- _WORK TASK_:
From the entries below, retype only the lines from the one with "delivery date: 2024-03-22 -> 2024-03-17" through the one with "total: 5190.48 -> 5934.89", exactly as written.

Top of DATA TO PROCESS

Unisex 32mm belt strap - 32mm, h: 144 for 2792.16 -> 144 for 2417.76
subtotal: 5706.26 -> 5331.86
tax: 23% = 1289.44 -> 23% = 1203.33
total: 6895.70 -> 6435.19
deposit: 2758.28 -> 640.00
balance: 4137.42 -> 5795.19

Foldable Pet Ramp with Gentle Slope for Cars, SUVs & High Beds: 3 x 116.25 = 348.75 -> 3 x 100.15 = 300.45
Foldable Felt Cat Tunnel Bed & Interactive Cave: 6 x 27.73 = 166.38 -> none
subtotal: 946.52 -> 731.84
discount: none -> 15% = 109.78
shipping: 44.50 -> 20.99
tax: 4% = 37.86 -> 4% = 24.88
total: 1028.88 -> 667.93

Bottom of DATA TO PROCESS
Top of DATA TO PROCESS

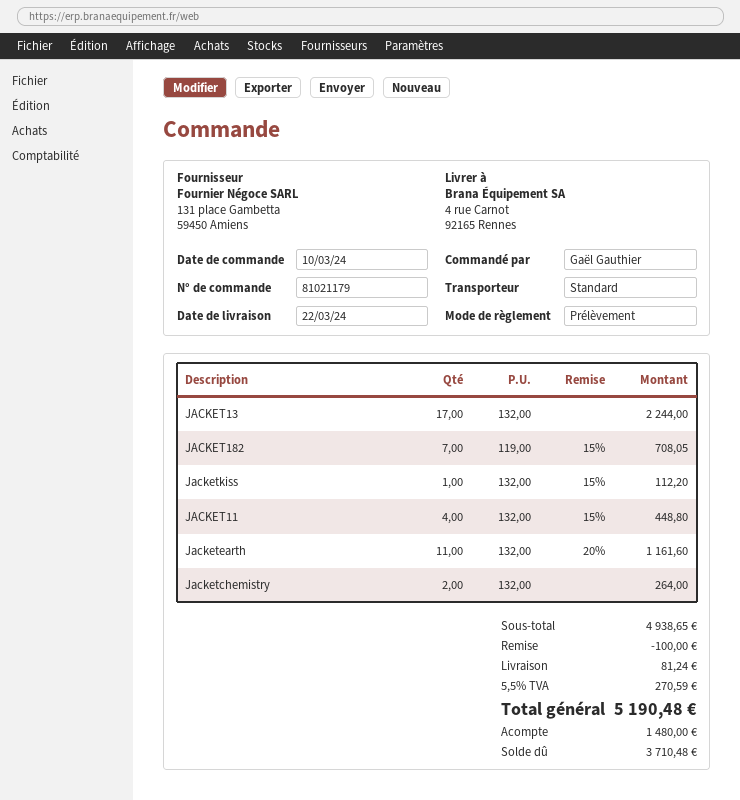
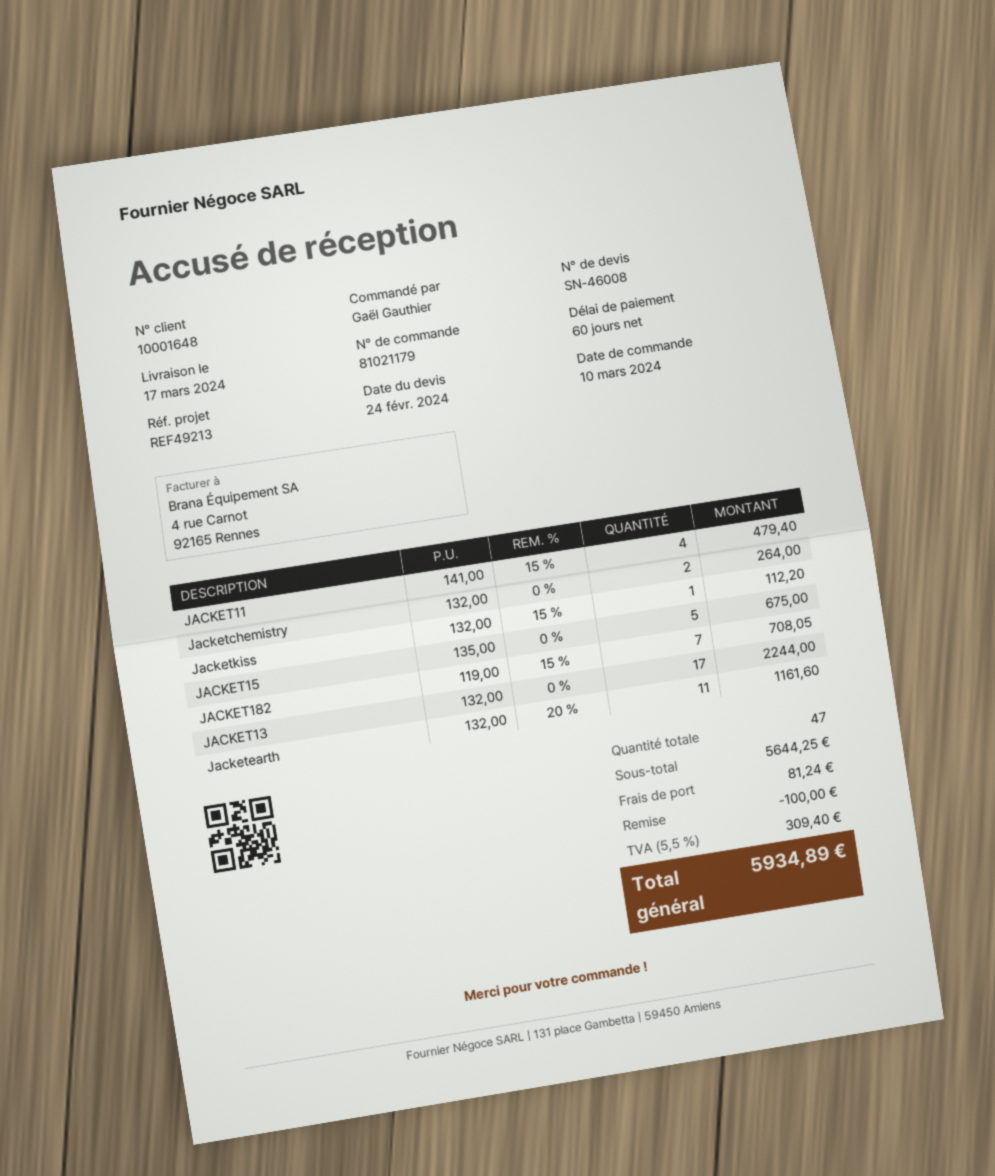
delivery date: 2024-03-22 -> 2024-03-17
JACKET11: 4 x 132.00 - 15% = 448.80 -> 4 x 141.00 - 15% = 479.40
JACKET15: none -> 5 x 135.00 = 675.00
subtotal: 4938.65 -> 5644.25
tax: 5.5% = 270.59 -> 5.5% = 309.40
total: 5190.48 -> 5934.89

Bottom of DATA TO PROCESS

- _ANSWER FOR THE TASK_:
delivery date: 2024-03-22 -> 2024-03-17
JACKET11: 4 x 132.00 - 15% = 448.80 -> 4 x 141.00 - 15% = 479.40
JACKET15: none -> 5 x 135.00 = 675.00
subtotal: 4938.65 -> 5644.25
tax: 5.5% = 270.59 -> 5.5% = 309.40
total: 5190.48 -> 5934.89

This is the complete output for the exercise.